*** RECORDS TO USE Section Begins ***

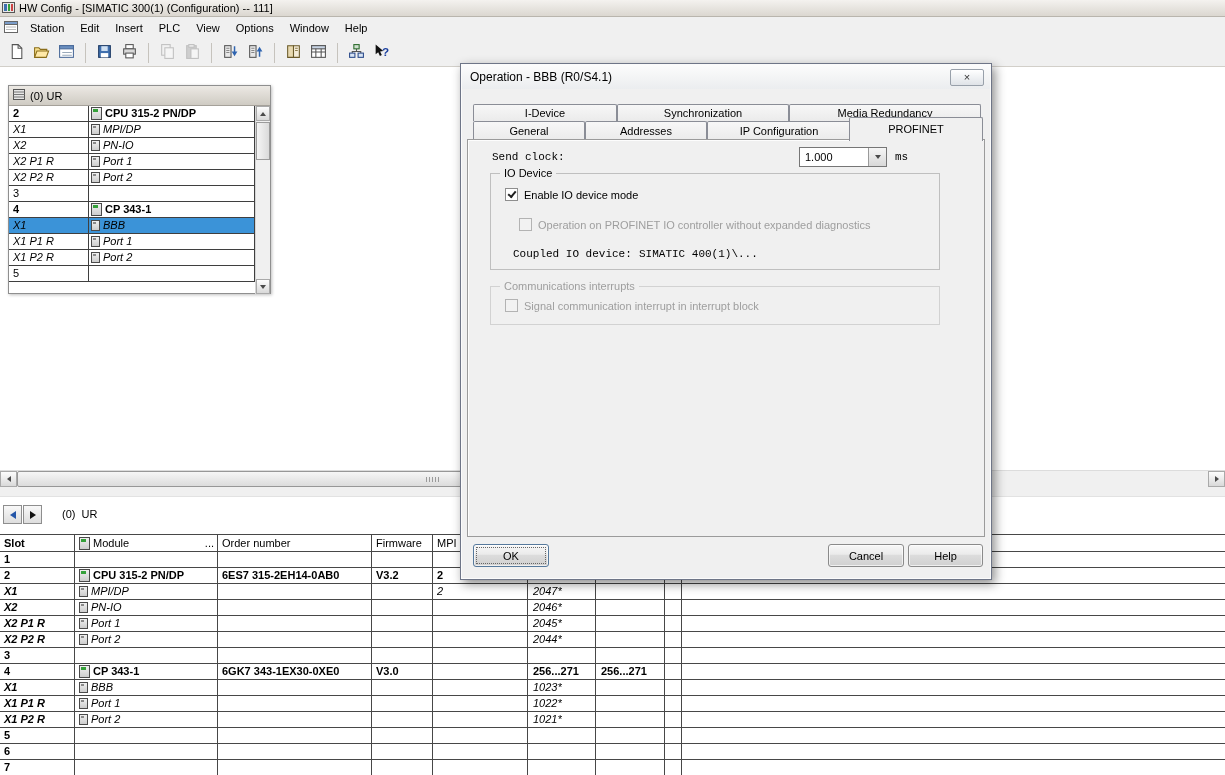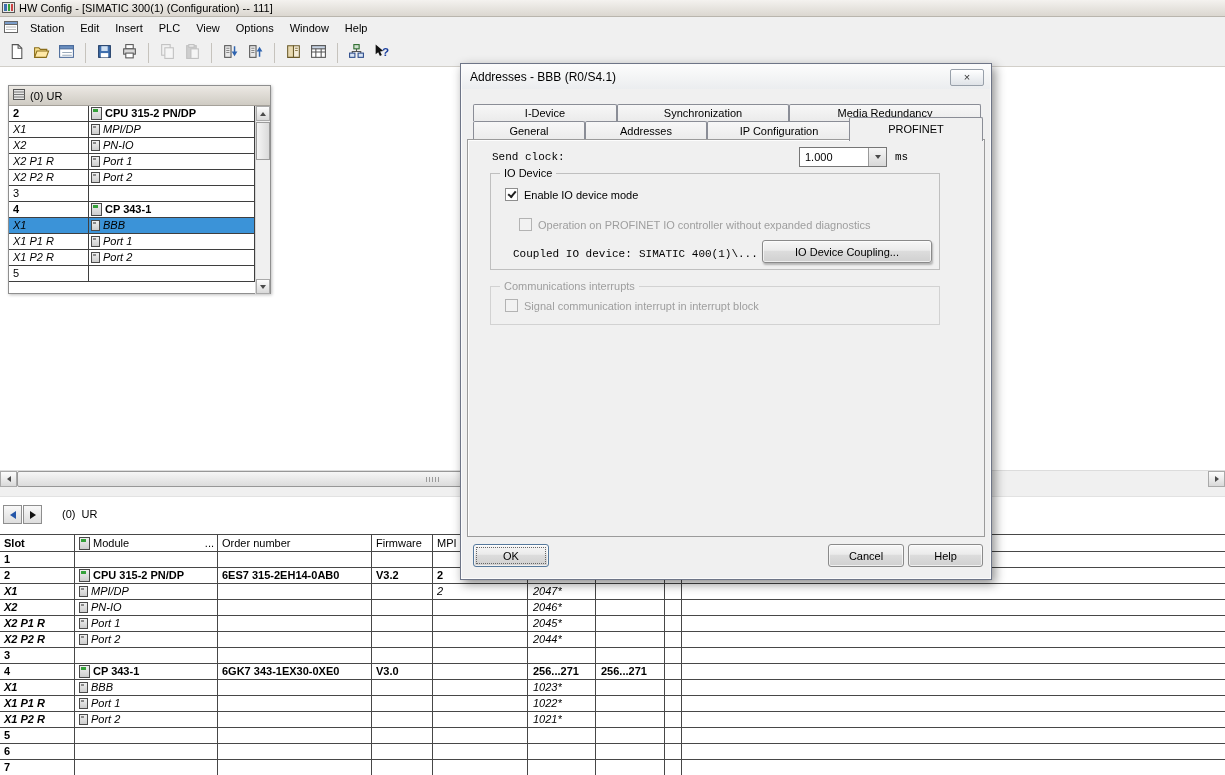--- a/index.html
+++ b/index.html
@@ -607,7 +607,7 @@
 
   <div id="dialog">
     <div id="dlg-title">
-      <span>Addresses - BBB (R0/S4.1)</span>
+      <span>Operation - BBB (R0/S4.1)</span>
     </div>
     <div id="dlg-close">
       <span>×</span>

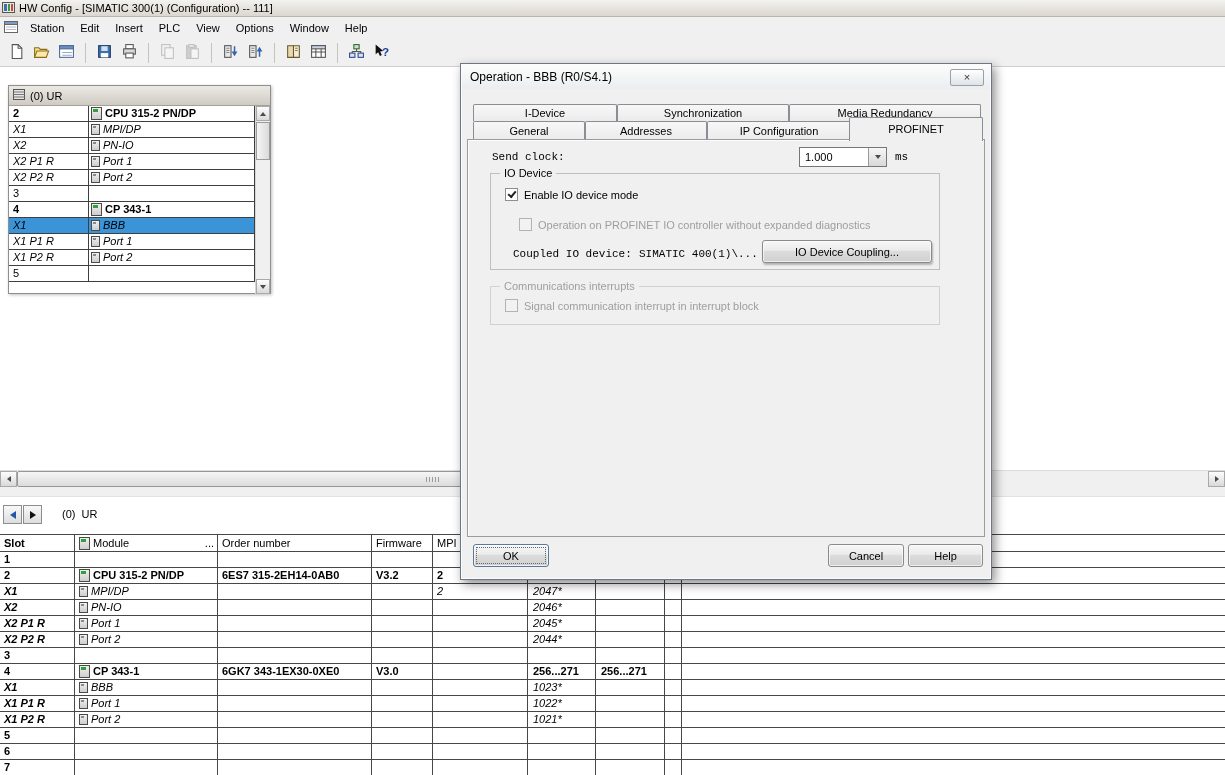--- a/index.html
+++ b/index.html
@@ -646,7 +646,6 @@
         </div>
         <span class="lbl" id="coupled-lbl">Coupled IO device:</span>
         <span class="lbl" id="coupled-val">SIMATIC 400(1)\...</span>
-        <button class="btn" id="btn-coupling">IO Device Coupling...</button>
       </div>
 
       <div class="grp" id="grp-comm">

*** RECORDS TO USE Section Ends ***
*** RECORDS TO USE Section Begins ***

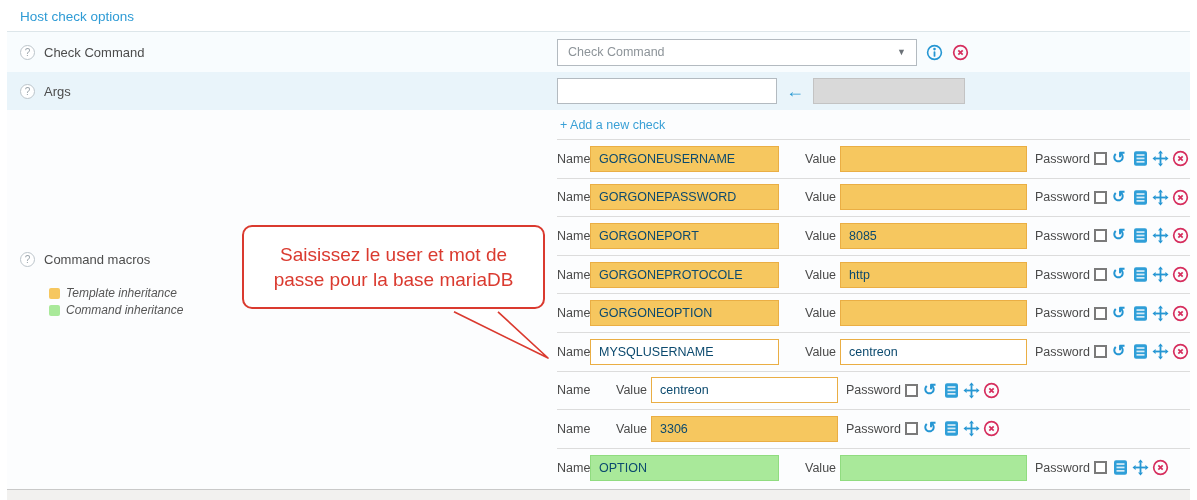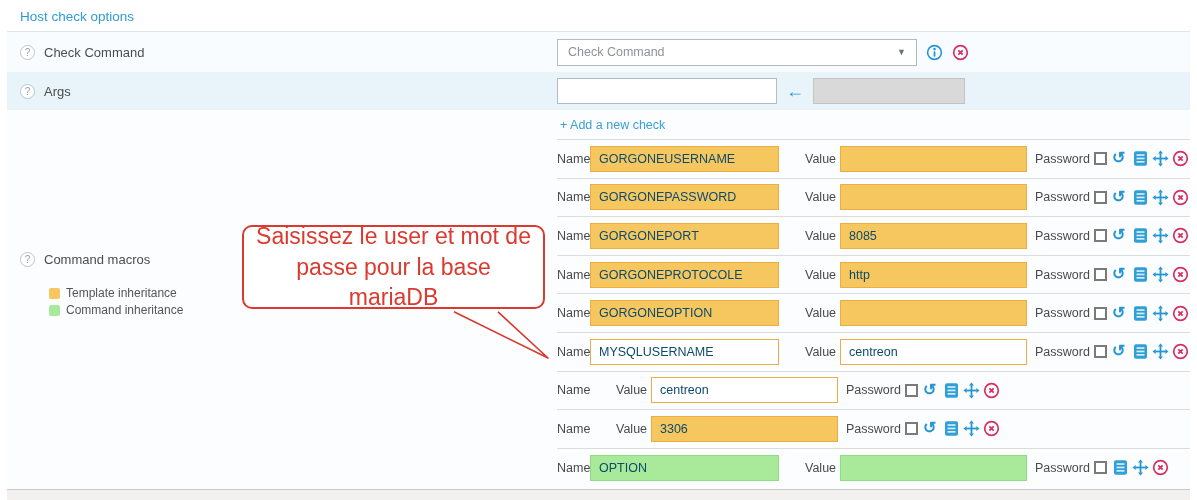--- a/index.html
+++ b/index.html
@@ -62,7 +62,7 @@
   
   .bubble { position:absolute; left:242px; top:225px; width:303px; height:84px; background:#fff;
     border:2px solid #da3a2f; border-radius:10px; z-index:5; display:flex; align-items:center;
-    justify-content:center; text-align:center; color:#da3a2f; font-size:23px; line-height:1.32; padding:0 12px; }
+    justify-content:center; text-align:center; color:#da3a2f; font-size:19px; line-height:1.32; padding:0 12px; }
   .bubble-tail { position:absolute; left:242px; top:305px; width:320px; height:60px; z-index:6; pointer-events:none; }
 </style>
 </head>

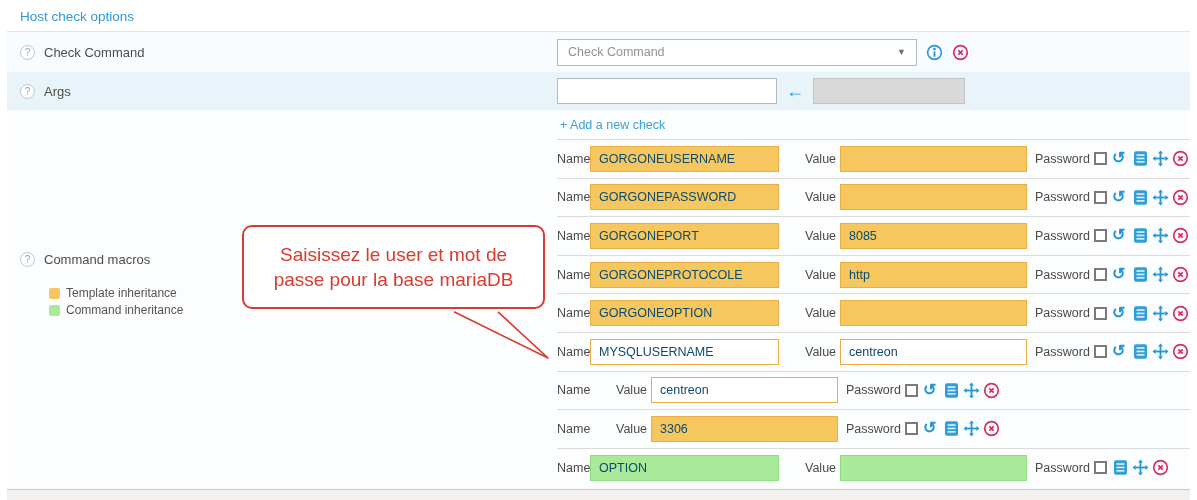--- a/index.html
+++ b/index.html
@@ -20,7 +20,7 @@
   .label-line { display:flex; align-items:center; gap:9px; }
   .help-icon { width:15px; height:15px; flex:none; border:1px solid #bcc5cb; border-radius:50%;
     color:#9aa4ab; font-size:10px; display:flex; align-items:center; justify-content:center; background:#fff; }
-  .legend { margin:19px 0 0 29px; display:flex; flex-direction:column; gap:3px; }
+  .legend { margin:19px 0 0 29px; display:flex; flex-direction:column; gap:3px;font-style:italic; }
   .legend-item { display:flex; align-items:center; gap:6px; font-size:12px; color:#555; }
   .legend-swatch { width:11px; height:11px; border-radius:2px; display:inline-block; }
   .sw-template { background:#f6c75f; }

*** RECORDS TO USE Section Ends ***
*** RECORDS TO USE Section Begins ***

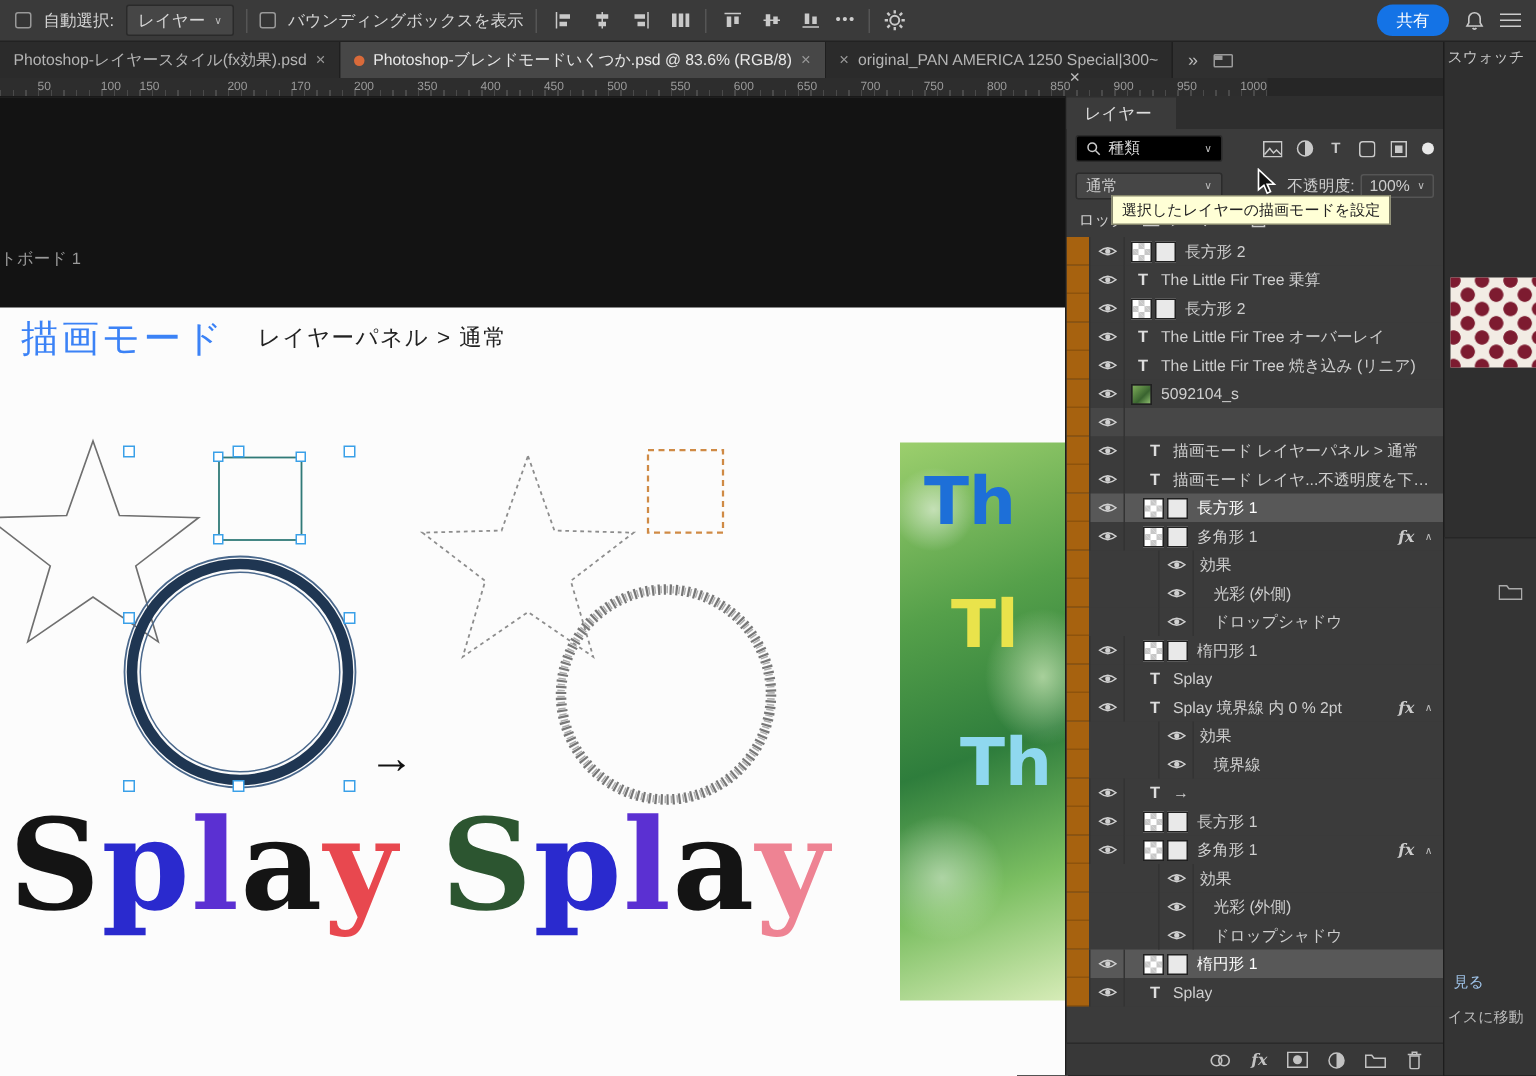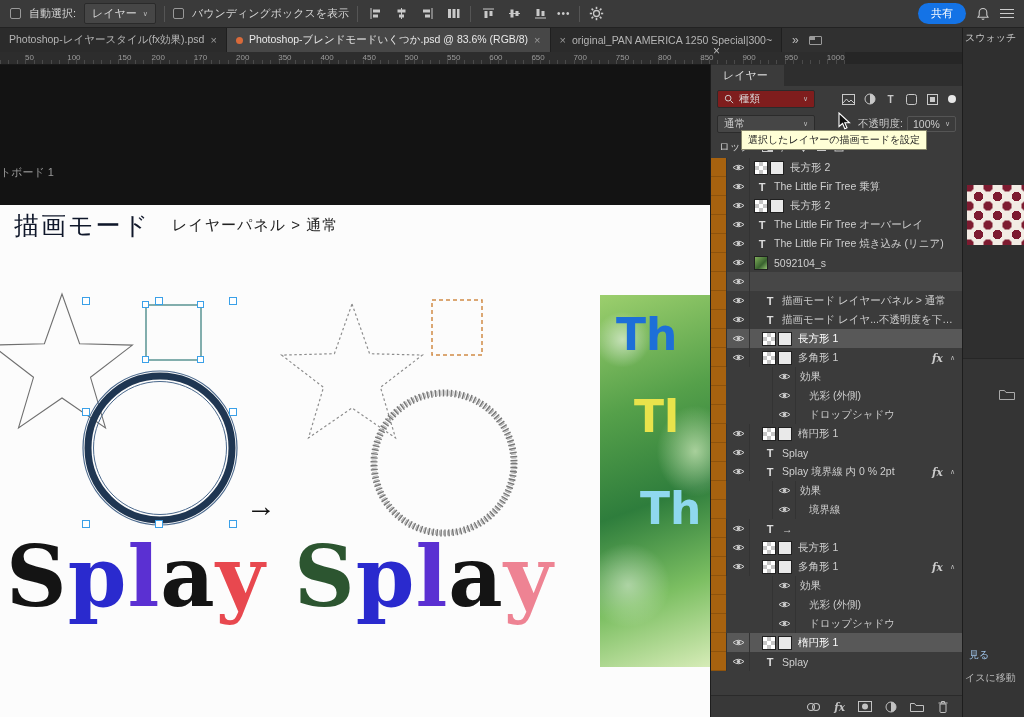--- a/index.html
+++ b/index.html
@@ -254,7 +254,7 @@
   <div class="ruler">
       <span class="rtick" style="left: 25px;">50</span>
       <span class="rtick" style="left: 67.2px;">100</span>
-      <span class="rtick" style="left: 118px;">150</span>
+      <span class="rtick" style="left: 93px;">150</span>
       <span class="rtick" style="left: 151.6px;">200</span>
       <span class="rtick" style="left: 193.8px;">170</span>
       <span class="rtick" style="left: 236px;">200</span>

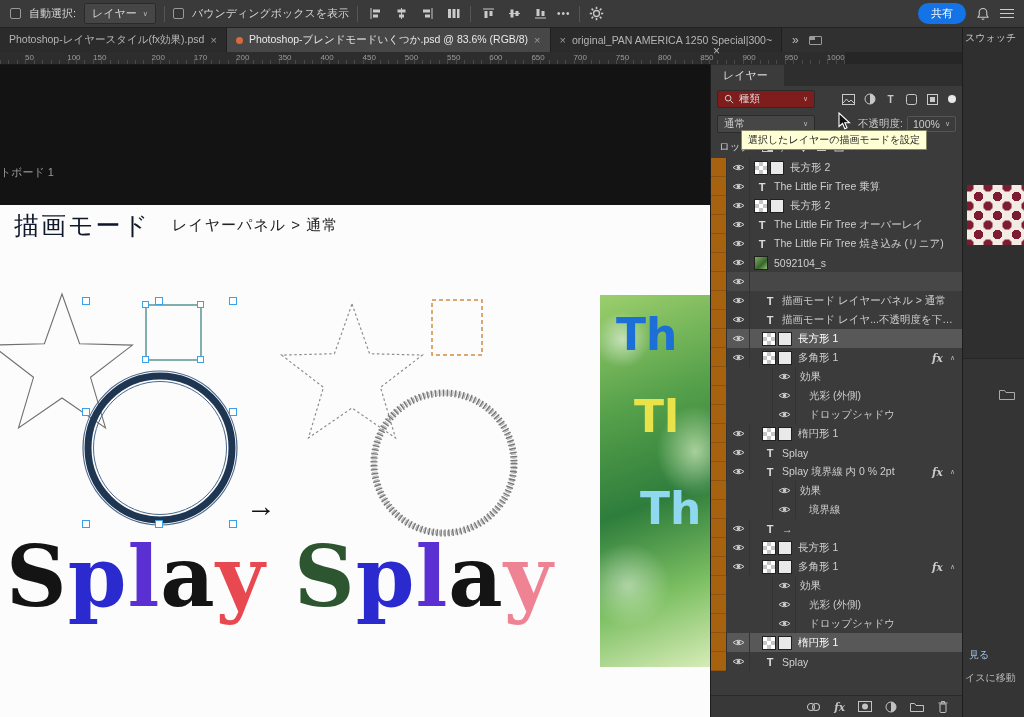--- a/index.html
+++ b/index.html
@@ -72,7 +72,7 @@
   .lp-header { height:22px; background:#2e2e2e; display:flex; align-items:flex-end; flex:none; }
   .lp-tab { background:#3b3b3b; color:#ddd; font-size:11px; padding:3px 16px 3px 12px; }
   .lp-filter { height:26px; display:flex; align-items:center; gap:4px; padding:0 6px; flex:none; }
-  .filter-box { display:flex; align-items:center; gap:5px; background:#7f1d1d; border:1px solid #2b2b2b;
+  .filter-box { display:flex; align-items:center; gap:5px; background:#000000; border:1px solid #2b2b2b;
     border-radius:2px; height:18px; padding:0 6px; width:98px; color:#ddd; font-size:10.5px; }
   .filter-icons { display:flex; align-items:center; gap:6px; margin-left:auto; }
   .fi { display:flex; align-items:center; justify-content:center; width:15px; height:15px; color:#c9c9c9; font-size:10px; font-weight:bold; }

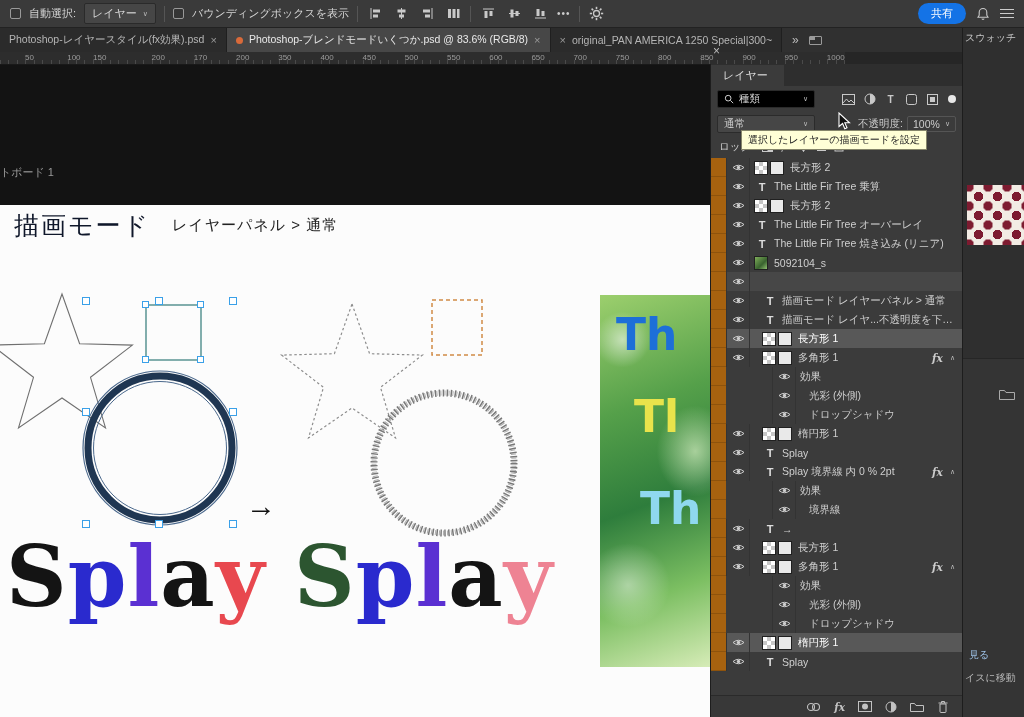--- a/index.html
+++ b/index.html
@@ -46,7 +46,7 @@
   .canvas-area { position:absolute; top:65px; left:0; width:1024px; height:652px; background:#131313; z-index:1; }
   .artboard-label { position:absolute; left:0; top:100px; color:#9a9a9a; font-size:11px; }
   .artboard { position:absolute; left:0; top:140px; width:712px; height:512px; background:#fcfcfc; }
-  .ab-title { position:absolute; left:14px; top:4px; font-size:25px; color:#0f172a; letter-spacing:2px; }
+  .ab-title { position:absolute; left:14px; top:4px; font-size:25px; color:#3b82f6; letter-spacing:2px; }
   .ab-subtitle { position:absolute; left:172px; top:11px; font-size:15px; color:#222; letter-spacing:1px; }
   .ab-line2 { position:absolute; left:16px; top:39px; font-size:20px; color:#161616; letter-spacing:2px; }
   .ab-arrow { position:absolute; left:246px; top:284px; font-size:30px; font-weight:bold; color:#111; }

*** RECORDS TO USE Section Ends ***

PROBLEM STATEMENT
Copy out, in full, each line above that has the word "style" in it.

OUTPUT OF THE EXERCISE
 </style>
+  .legend { margin:19px 0 0 29px; display:flex; flex-direction:column; gap:3px;font-style:italic; }
       <span class="rtick" style="left: 25px;">50</span>
       <span class="rtick" style="left: 67.2px;">100</span>
-      <span class="rtick" style="left: 118px;">150</span>
+      <span class="rtick" style="left: 93px;">150</span>
       <span class="rtick" style="left: 151.6px;">200</span>
       <span class="rtick" style="left: 193.8px;">170</span>
       <span class="rtick" style="left: 236px;">200</span>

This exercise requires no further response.